Dictionary encoding and run-length encoding in Parquet exploit this repetition directly. Columns with low cardinality — which describes most resource attributes — compress to a small fraction of their raw size. High-cardinality columns like trace_id compress less aggressively, but they represent a smaller share of total storage than the repeated metadata fields.

In practice, Parquet-stored observability data is substantially more compact than equivalent JSON. The exact ratio depends on attribute density, cardinality distribution, and compression codec. Benchmarks from Parseable's Apache Parquet for observability work show meaningful compression gains for typical telemetry workloads. For authoritative numbers from your own data, compare ingest volume against Parquet file size on object storage after a representative retention window.

Better disk I/O with predicate pushdown

Parquet files are divided into row groups, each storing column-level statistics: minimum and maximum values for every column in that group.
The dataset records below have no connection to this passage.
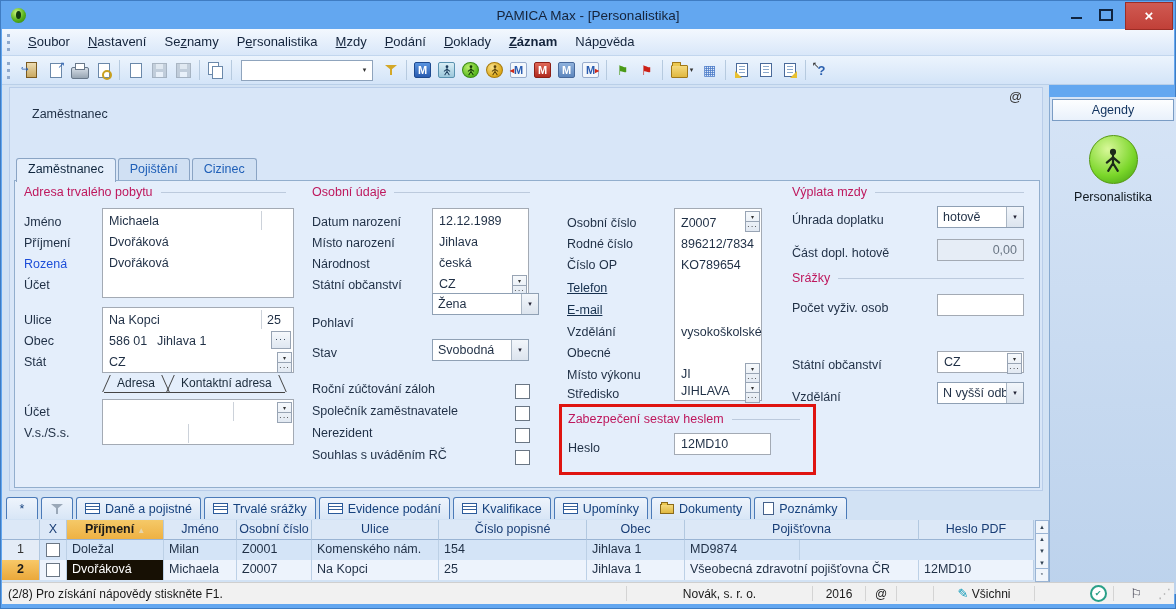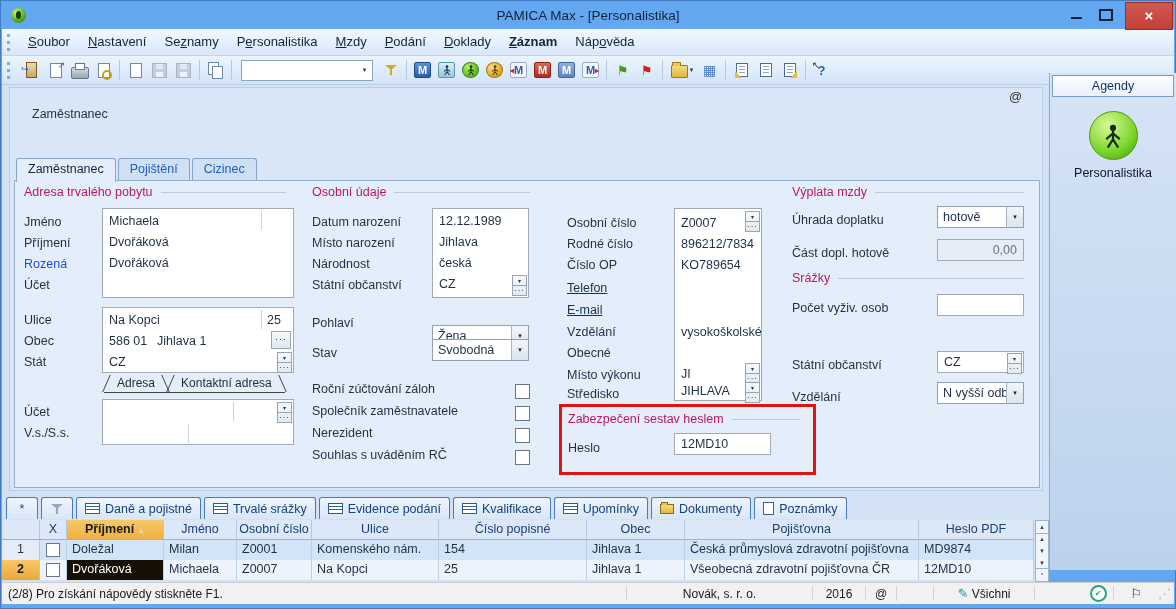"Agendy" #sidebar { top: 72px -> 96px }
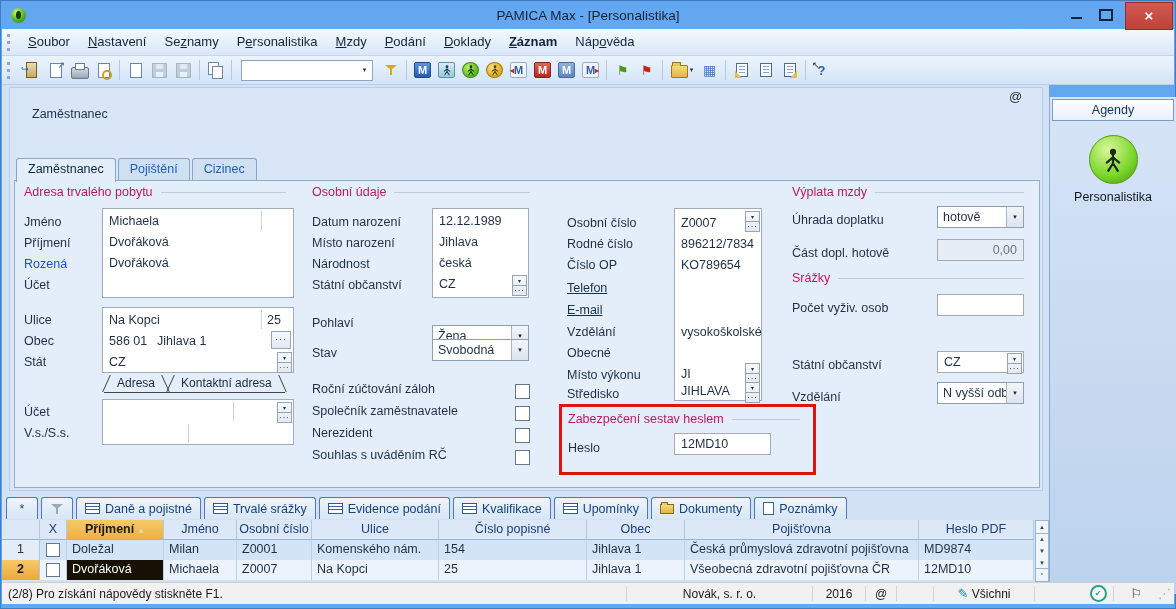"Žena" div.combo { top: 240px -> 208px; width: 97px -> 107px }
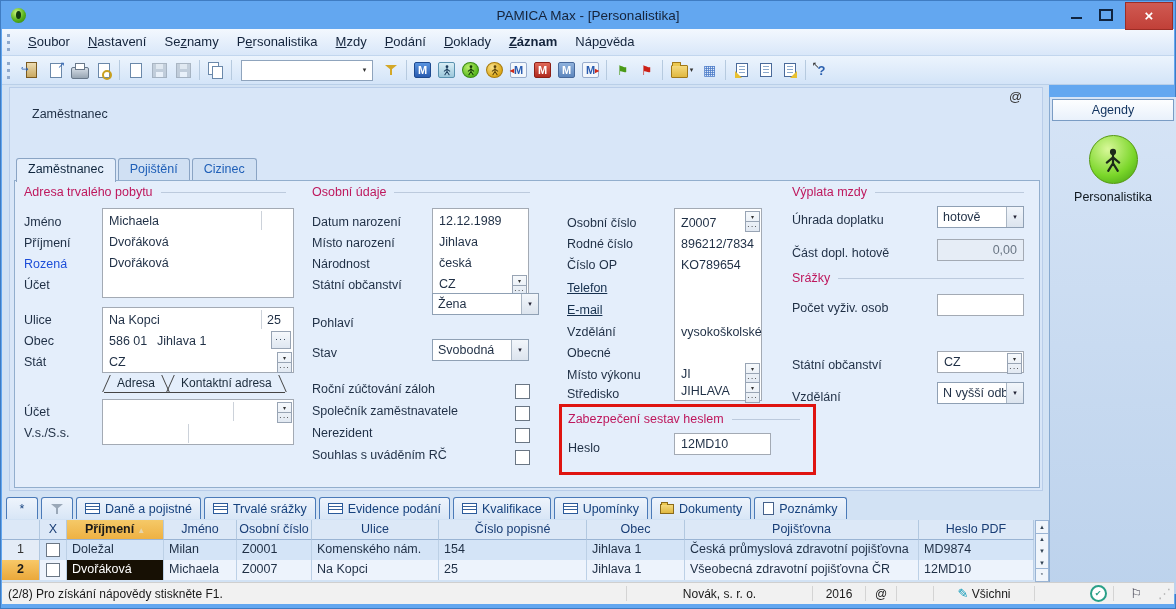"Česká průmyslová zdravotní pojišťovna" div.tcell { html: <div>Česká průmyslová zdravotní pojišťovna</div> -> none }
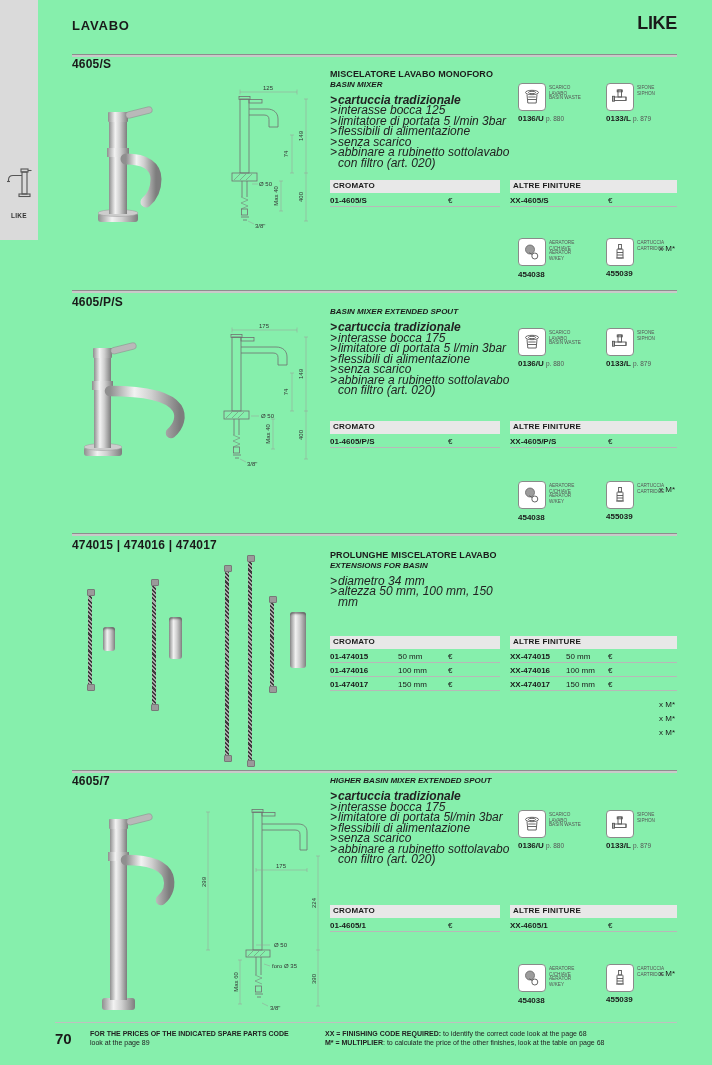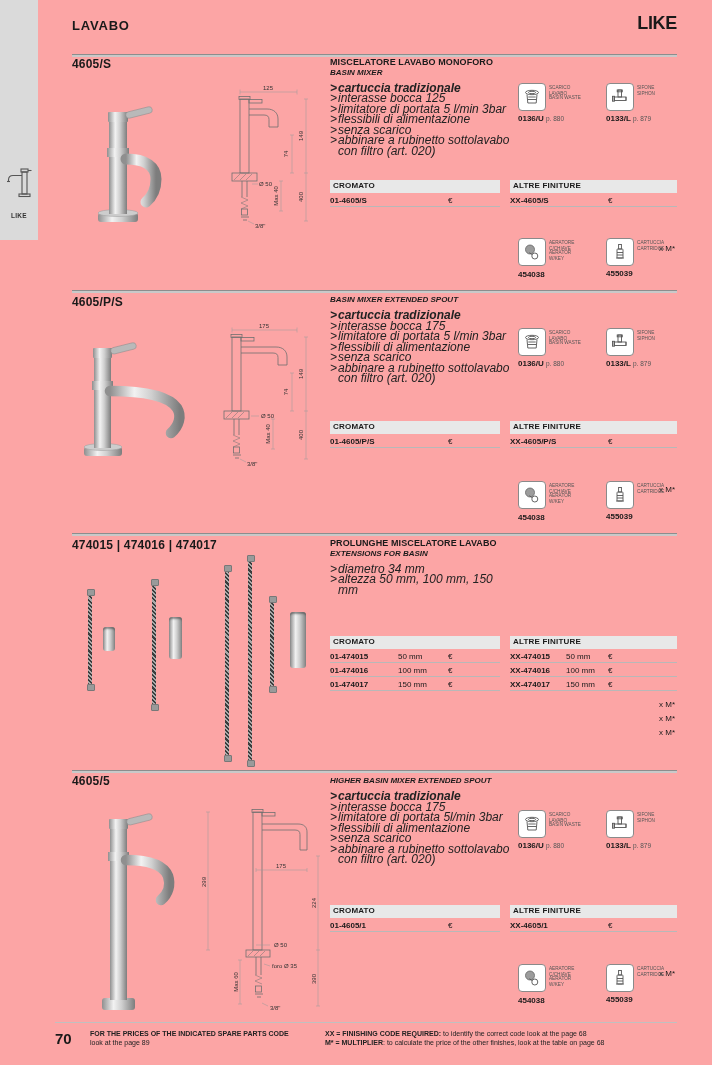"LAVABO" .page { background: #fca5a5 -> #86efac }
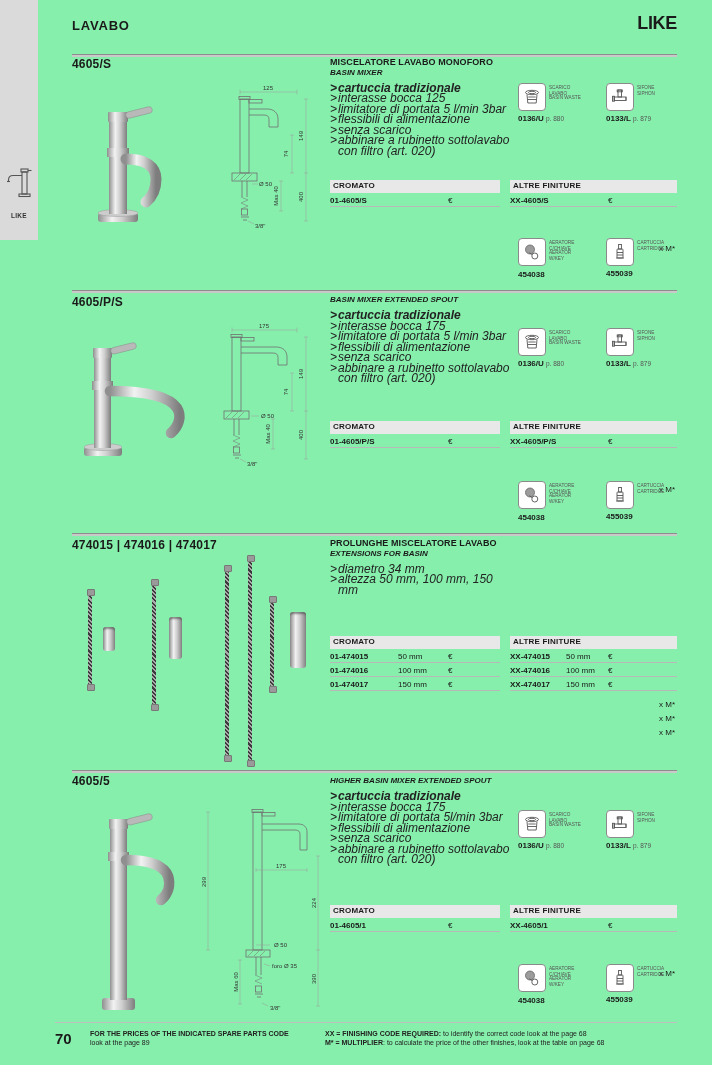"MISCELATORE LAVABO MONOFORO" .info { top: 2px -> 14px }
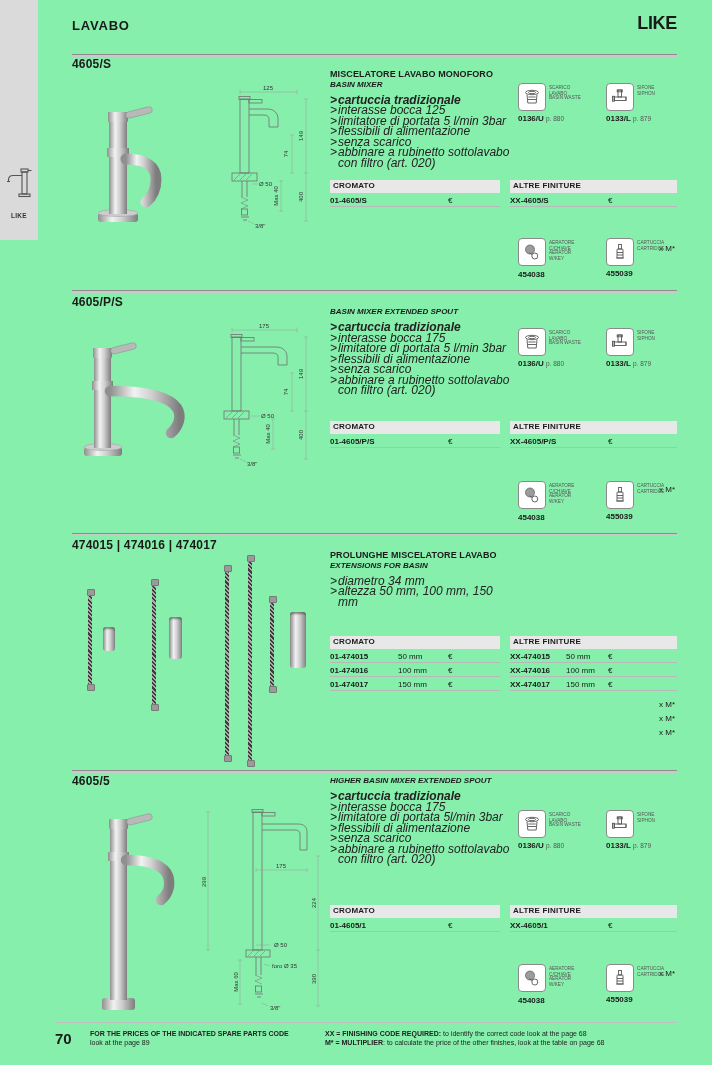"4605/5" div.sec-code { text: 4605/5 -> 4605/7 }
When a query includes a filter like p_timestamp > '2024-01-15T14:00:00Z', the query engine reads those statistics before touching the actual data. Row groups where p_timestamp_max < 14:00:00 are skipped entirely.

For time-bounded trace queries — which is most production queries — predicate pushdown means the engine reads only the row groups that could possibly match. Combined with column pruning, this significantly reduces the data scanned per query.

CPU-efficient scans and vectorized processing

Parquet stores data in contiguous blocks per column. Scanning a column means sequential memory reads rather than scattered random reads across rows. Modern CPUs handle sequential access efficiently, both through prefetching and through SIMD (vectorized) instructions that process multiple values in a single CPU operation.

For a filter like status_code = 'ERROR', vectorized execution can evaluate the filter across a wide batch of values per instruction rather than one at a time. The practical effect is faster scans for high-volume trace data without requiring specialized hardware.

The cardinality problem and why columns help

High-cardinality trace data creates a specific challenge for row-oriented indexes: a unique trace_id on every span means no index reduces the scan much. But most production trace queries do not query by trace ID directly — they query by service, status, time window, and operation name, then retrieve trace IDs from the results.

Columnar storage sidesteps the trace ID cardinality problem for these common patterns. The engine reads the low-cardinality filter columns first, reduces the candidate set, and only then accesses the trace_id and span_id columns for the matched rows.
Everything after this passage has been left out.